その頃東宅の到着したミディとピロリは音なしジェットで探索していた。
「ひれ〜!!なんだこの家、広すぎだろ!」 「まったくですね〜・・・。あっ!ミディさん、おでこにたんこぶが!」 「誰のせいだと思ってんじゃ、ボケ!!!あんなん使いやがって!!!今度使ったら焼く!!決定事項だからな!!!分かったか!!!???ってか一生お前のに乗んねぇ〜よ!!!」 「ええ〜せっかく開発したのに〜。ブ〜ブ〜!! あイタ!!!イッタ〜イ!!」 「騒ぐんじゃねぇ!!!見つかったらどうすんだ!!」 「だからって殴らないでくださいよ〜!それにミディさんも声大きいですよ〜!!」
喧嘩をしながらもチヒロを探してた二人はチヒロを発見したが、隣に座る父親を見て瞬時に状況を把握した。
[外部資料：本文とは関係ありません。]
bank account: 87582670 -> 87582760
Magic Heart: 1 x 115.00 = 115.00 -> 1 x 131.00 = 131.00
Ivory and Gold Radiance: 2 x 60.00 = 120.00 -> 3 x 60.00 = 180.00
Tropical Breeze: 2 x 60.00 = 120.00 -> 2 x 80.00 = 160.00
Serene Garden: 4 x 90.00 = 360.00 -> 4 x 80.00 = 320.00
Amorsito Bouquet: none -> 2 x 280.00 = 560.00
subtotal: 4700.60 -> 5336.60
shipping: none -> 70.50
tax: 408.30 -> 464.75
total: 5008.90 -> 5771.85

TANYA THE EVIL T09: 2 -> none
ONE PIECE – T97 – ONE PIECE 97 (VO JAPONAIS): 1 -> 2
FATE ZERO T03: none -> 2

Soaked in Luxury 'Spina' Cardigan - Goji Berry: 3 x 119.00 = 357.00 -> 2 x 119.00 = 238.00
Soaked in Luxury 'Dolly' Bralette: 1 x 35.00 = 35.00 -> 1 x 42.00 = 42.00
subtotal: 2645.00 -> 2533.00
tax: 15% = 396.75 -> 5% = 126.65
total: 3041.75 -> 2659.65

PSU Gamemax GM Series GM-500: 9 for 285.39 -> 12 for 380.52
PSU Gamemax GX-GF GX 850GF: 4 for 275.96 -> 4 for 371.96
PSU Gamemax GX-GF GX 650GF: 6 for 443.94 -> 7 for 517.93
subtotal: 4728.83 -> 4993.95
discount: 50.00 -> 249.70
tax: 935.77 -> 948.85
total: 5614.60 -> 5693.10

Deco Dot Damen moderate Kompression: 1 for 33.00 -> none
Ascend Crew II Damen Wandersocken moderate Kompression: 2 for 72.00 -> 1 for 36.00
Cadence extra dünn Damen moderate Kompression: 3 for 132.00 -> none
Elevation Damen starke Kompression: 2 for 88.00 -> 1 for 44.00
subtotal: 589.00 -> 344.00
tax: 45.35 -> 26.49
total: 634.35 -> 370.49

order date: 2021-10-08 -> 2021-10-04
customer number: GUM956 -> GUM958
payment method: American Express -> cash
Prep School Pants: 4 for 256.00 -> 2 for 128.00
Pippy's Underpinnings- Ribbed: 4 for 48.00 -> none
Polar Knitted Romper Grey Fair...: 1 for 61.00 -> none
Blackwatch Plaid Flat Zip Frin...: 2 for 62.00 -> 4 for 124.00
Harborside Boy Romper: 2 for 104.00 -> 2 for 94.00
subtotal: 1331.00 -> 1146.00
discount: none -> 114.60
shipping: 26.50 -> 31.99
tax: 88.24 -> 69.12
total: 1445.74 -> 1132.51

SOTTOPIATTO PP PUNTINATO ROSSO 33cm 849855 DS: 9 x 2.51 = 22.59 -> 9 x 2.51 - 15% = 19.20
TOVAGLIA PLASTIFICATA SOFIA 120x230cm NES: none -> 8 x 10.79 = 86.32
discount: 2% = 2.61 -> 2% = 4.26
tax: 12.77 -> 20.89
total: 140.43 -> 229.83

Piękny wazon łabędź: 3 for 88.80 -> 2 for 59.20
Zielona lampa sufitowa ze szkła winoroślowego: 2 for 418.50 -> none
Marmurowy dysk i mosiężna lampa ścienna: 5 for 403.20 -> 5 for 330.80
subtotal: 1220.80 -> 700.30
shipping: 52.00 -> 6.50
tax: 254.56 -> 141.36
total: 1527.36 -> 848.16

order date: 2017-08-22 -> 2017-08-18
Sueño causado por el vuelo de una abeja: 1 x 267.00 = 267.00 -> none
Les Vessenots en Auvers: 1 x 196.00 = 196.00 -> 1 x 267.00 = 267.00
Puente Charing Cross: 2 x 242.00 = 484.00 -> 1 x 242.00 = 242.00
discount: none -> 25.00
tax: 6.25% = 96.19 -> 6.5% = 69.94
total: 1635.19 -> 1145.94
「出れなさそうですね〜」 「やっぱりあのナツって男、仕掛けてやがったか・・。」 「どうします?」 「でも連れ出さなきゃしょうがねぇだろ!!」
二人は悩んだ。するとピロリが庭師を見て手をあげた。
「はいはい〜!」 「なんだ?ピロリ君言ってみなさい!」 「はい〜!先生。それはゴニョゴニョ・・・。」 「ふむふむ・・・なるほど・・・ピロリにしてはいい線言ってるな!よし!!それで行こう!」
廊下で腕を組み壁にもたれ掛かってるナツは二人の会話が終わるのを待っていた。
『ピンポ〜ン』
東宅のインターホーンが鳴った。ナツはため息をつきながらもドアを開けた。
ガチャ・・・
「こんにちは!わたくし庭師のものですが!!!」 「なんだ??」 「実は少々トラブルがあったもので・・。」 「はぁ〜、今じゃなきゃだめなのか?」 「それが急用でして〜はは。」 「分かった・・・すぐに行く。」
ナツはチヒロの様子をちらりと目で見て確認してから外にでた。
「どこだ?」 「こっちです旦那!」
すると一人のメイドが入れ違いに中に入っていた。ナツは不振に思ったがそこまで疑わなかった。
「あんれ?あんた新人かい?」
中に入ってきたメイドを見て階段から降りてきた熟年のメイドは言った。
「はい〜!!昨日チヒロ様の面倒を見るようにナツ様に言われたんですぅ〜」 「そうなのかい?それじゃちょうどよかった。もうすぐお嬢様はお風呂に入る時間だからタオルとパジャマを用意してくれないかい?」 「わかりました〜!!部屋はどこですか??」 「二階の突き当たりだよ、大丈夫かい?」 「大丈夫です〜」 「もうすぐで二階に来られると思うから早くね」 「了解です〜!」
「チヒロ、そろそろお風呂にでも入りなさい?メイドには用意してもらってるから」 「はい・・・お父様。」
そう言うとチヒロは部屋から出た。
「はぁ〜・・・。」 「おや?お嬢様!お話は終わられましたか?」 「え、ええ・・。」 「お風呂の準備できてますよ〜。」
チヒロは首を縦に振って走って二階に行った。すると一人のメイドが窓際で何かをやっていた。
「何しているの?もう、さがっていいわよ!」
チヒロはイライラしていた。もう一人になりたかった。しかしメイドはニコニコ笑ってチヒロを見た。
「それは困りますよ〜!チヒロちゃんを迎えに来たのに〜!」 「ピロリさん!!!!」 「しー、静かに。今ミディさんがナツさんを誘き出してるんで今のうちに!!」
ピロリは窓際のジェットにチヒロを乗せた。
「部屋の場所が当たってよかった〜。」・・・もしもしミディさん〜任務成功です〜」
チヒロは嬉しかった。希望さえ捨ててたのに、こんな危険を冒してまで来てくれるなんて自分の周りには誰もいないからだ。
「おい、庭師。どこが問題なんだ?どこも・・・。」 「あれ〜!!ああそうそう!!!問題はあなたでしたねぇ〜」
そう言うとミディは帽子を外した。
「君は!!!!!」 「あんたのかわいい〜チヒロちゃんは預かったんで!!じゃ!!」
ミディは全力で走った。ナツも後を追った。
「ミディさ〜ん!!!」 「ピロリ!チヒロ!!」 「届いて〜〜〜!!!!」
後ろから追ってくるナツに捕まりそうなミディは必死に逃げた。
「くっ、久しぶりの地上はつらいな・・、ピロリー!!!もっと寄せろー!!!へたくそ!!!」 「ひどいな〜!!」
ピロリは地上ぎりぎりまで寄せた。するとチヒロが手を伸ばした。
「ミディさん捕まって!!」
ミディはビックリした。まさかチヒロが手を伸ばすなんて思っても見なかった。ミディは予想がはずれ一人笑った。
「っぷ・・・さ、サンキュー!」
チヒロの手をつかんだ瞬間、ミディは服を誰かにひっぱらられた。 ナツだ。
「あなた達は何をしてるか分かってるんですか!!こんなことをしても何の得にもなりませんよ!」 「うっせ!!!はなっせ!!」
ミディは思い切りナイスガイの顔を殴った。